With the pictures removed, set down all of the entries below exactly.

→ **Supplied material**:
====================

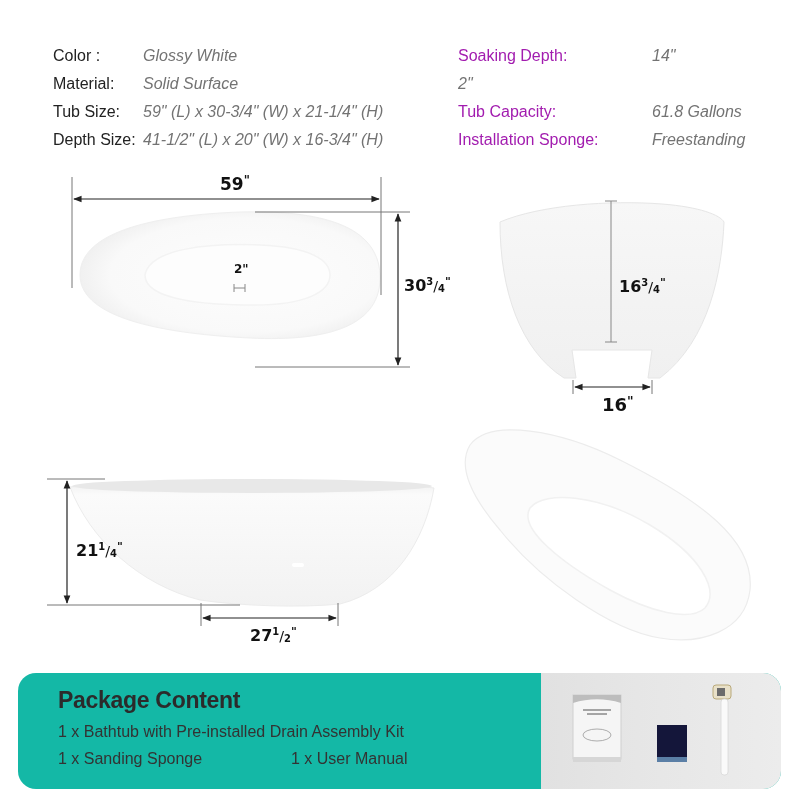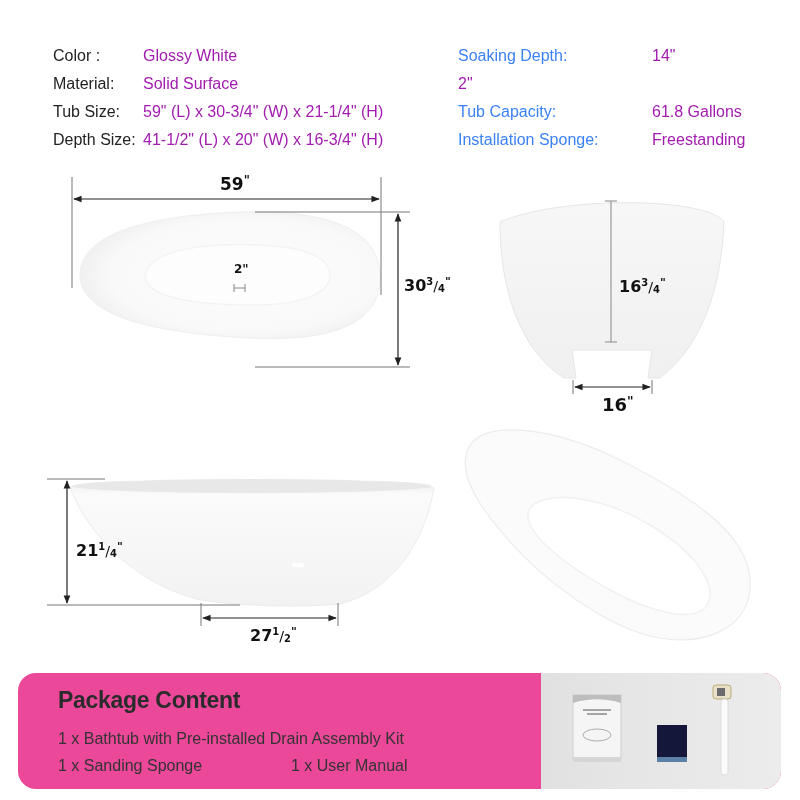--- a/index.html
+++ b/index.html
@@ -12,7 +12,7 @@
   .specs-left .k { width: 90px; color: #222; font-weight: 500; }
   .specs-right { left: 458px; }
   .specs-right .k { width: 194px; color: #3b82f6; }
-  .specs .v { color: #a21caf; }
+  .specs .v { color: #737373; font-style: italic; }
 
   .dim { position: absolute; color: #111; font-weight: bold; font-family: "DejaVu Sans", sans-serif; white-space: nowrap; }
   .dim sup { font-size: 0.62em; vertical-align: 0.55em; }

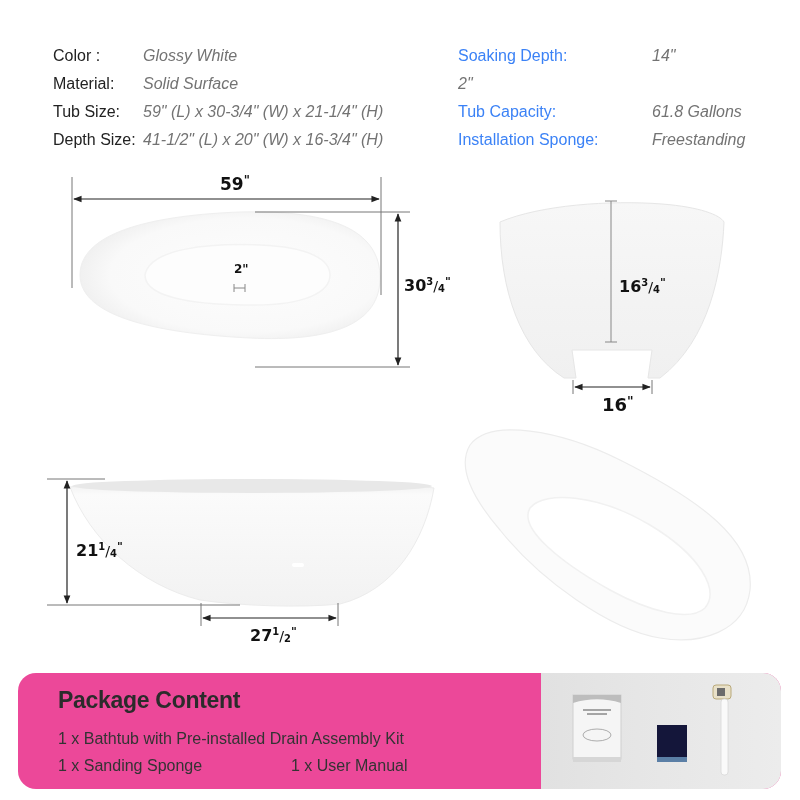--- a/index.html
+++ b/index.html
@@ -11,7 +11,7 @@
   .specs-left { left: 53px; }
   .specs-left .k { width: 90px; color: #222; font-weight: 500; }
   .specs-right { left: 458px; }
-  .specs-right .k { width: 194px; color: #3b82f6; }
+  .specs-right .k { width: 194px; color: #a21caf; }
   .specs .v { color: #737373; font-style: italic; }
 
   .dim { position: absolute; color: #111; font-weight: bold; font-family: "DejaVu Sans", sans-serif; white-space: nowrap; }

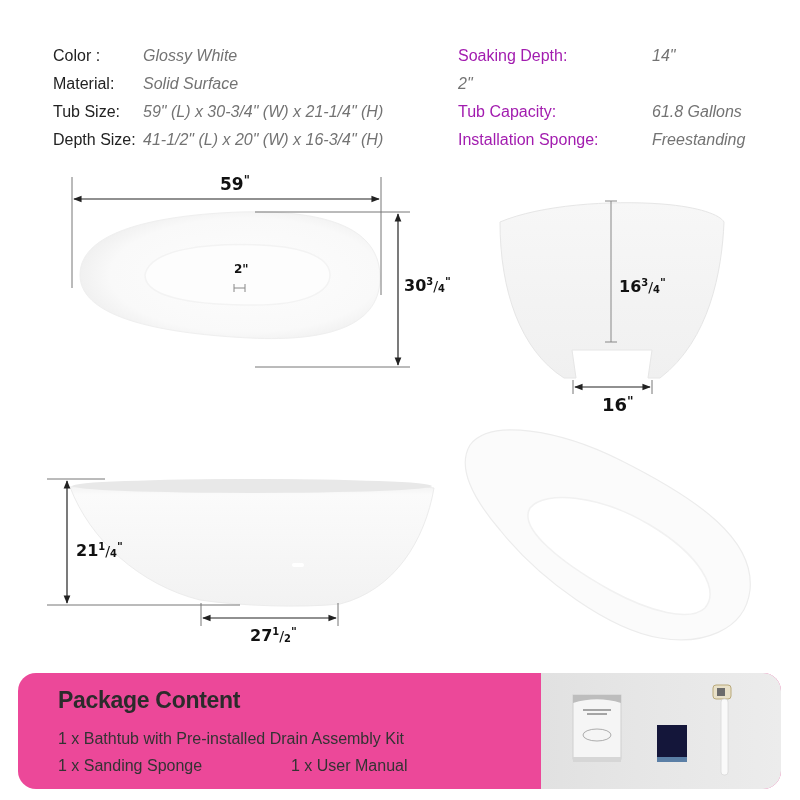--- a/index.html
+++ b/index.html
@@ -22,7 +22,7 @@
 
   svg.lines { position: absolute; left: 0; top: 0; width: 800px; height: 800px; pointer-events: none; }
 
-  .pkg { position: absolute; left: 18px; top: 673px; width: 763px; height: 116px; background: #ec4899; border-radius: 18px; overflow: hidden; }
+  .pkg { position: absolute; left: 18px; top: 673px; width: 763px; height: 116px; background: #14b8a6; border-radius: 18px; overflow: hidden; }
   .pkg-photo { position: absolute; right: 0; top: 0; width: 240px; height: 116px; background: linear-gradient(90deg, #e1e1e1 0%, #e6e6e6 40%, #ececec 100%); }
   .pkg-title { position: absolute; left: 40px; top: 14px; font-size: 23px; font-weight: bold; color: #2b2b2b; letter-spacing: -0.3px; }
   .pkg-line { position: absolute; font-size: 16px; color: #333; white-space: nowrap; margin-top: 7px; }

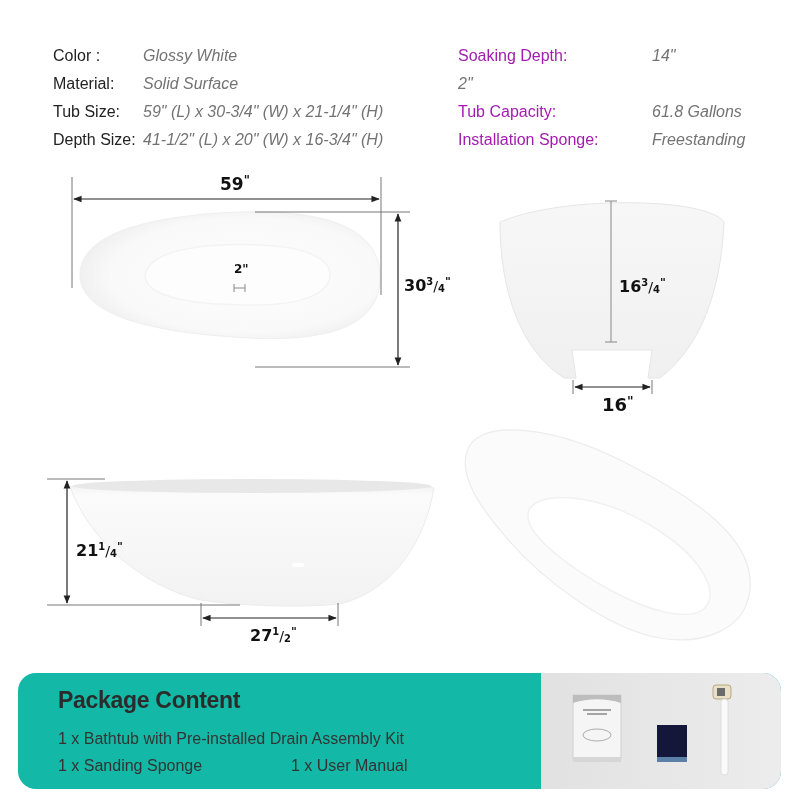--- a/index.html
+++ b/index.html
@@ -25,7 +25,7 @@
   .pkg { position: absolute; left: 18px; top: 673px; width: 763px; height: 116px; background: #14b8a6; border-radius: 18px; overflow: hidden; }
   .pkg-photo { position: absolute; right: 0; top: 0; width: 240px; height: 116px; background: linear-gradient(90deg, #e1e1e1 0%, #e6e6e6 40%, #ececec 100%); }
   .pkg-title { position: absolute; left: 40px; top: 14px; font-size: 23px; font-weight: bold; color: #2b2b2b; letter-spacing: -0.3px; }
-  .pkg-line { position: absolute; font-size: 16px; color: #333; white-space: nowrap; margin-top: 7px; }
+  .pkg-line { position: absolute; font-size: 16px; color: #333; white-space: nowrap; }
 </style>
 </head>
 <body>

====================

→ **Answer for this exercise**:
--- a/index.html
+++ b/index.html
@@ -12,7 +12,7 @@
   .specs-left .k { width: 90px; color: #222; font-weight: 500; }
   .specs-right { left: 458px; }
   .specs-right .k { width: 194px; color: #3b82f6; }
-  .specs .v { color: #a21caf; }
+  .specs .v { color: #737373; font-style: italic; }
 
   .dim { position: absolute; color: #111; font-weight: bold; font-family: "DejaVu Sans", sans-serif; white-space: nowrap; }
   .dim sup { font-size: 0.62em; vertical-align: 0.55em; }

--- a/index.html
+++ b/index.html
@@ -11,7 +11,7 @@
   .specs-left { left: 53px; }
   .specs-left .k { width: 90px; color: #222; font-weight: 500; }
   .specs-right { left: 458px; }
-  .specs-right .k { width: 194px; color: #3b82f6; }
+  .specs-right .k { width: 194px; color: #a21caf; }
   .specs .v { color: #737373; font-style: italic; }
 
   .dim { position: absolute; color: #111; font-weight: bold; font-family: "DejaVu Sans", sans-serif; white-space: nowrap; }

--- a/index.html
+++ b/index.html
@@ -22,7 +22,7 @@
 
   svg.lines { position: absolute; left: 0; top: 0; width: 800px; height: 800px; pointer-events: none; }
 
-  .pkg { position: absolute; left: 18px; top: 673px; width: 763px; height: 116px; background: #ec4899; border-radius: 18px; overflow: hidden; }
+  .pkg { position: absolute; left: 18px; top: 673px; width: 763px; height: 116px; background: #14b8a6; border-radius: 18px; overflow: hidden; }
   .pkg-photo { position: absolute; right: 0; top: 0; width: 240px; height: 116px; background: linear-gradient(90deg, #e1e1e1 0%, #e6e6e6 40%, #ececec 100%); }
   .pkg-title { position: absolute; left: 40px; top: 14px; font-size: 23px; font-weight: bold; color: #2b2b2b; letter-spacing: -0.3px; }
   .pkg-line { position: absolute; font-size: 16px; color: #333; white-space: nowrap; margin-top: 7px; }

--- a/index.html
+++ b/index.html
@@ -25,7 +25,7 @@
   .pkg { position: absolute; left: 18px; top: 673px; width: 763px; height: 116px; background: #14b8a6; border-radius: 18px; overflow: hidden; }
   .pkg-photo { position: absolute; right: 0; top: 0; width: 240px; height: 116px; background: linear-gradient(90deg, #e1e1e1 0%, #e6e6e6 40%, #ececec 100%); }
   .pkg-title { position: absolute; left: 40px; top: 14px; font-size: 23px; font-weight: bold; color: #2b2b2b; letter-spacing: -0.3px; }
-  .pkg-line { position: absolute; font-size: 16px; color: #333; white-space: nowrap; margin-top: 7px; }
+  .pkg-line { position: absolute; font-size: 16px; color: #333; white-space: nowrap; }
 </style>
 </head>
 <body>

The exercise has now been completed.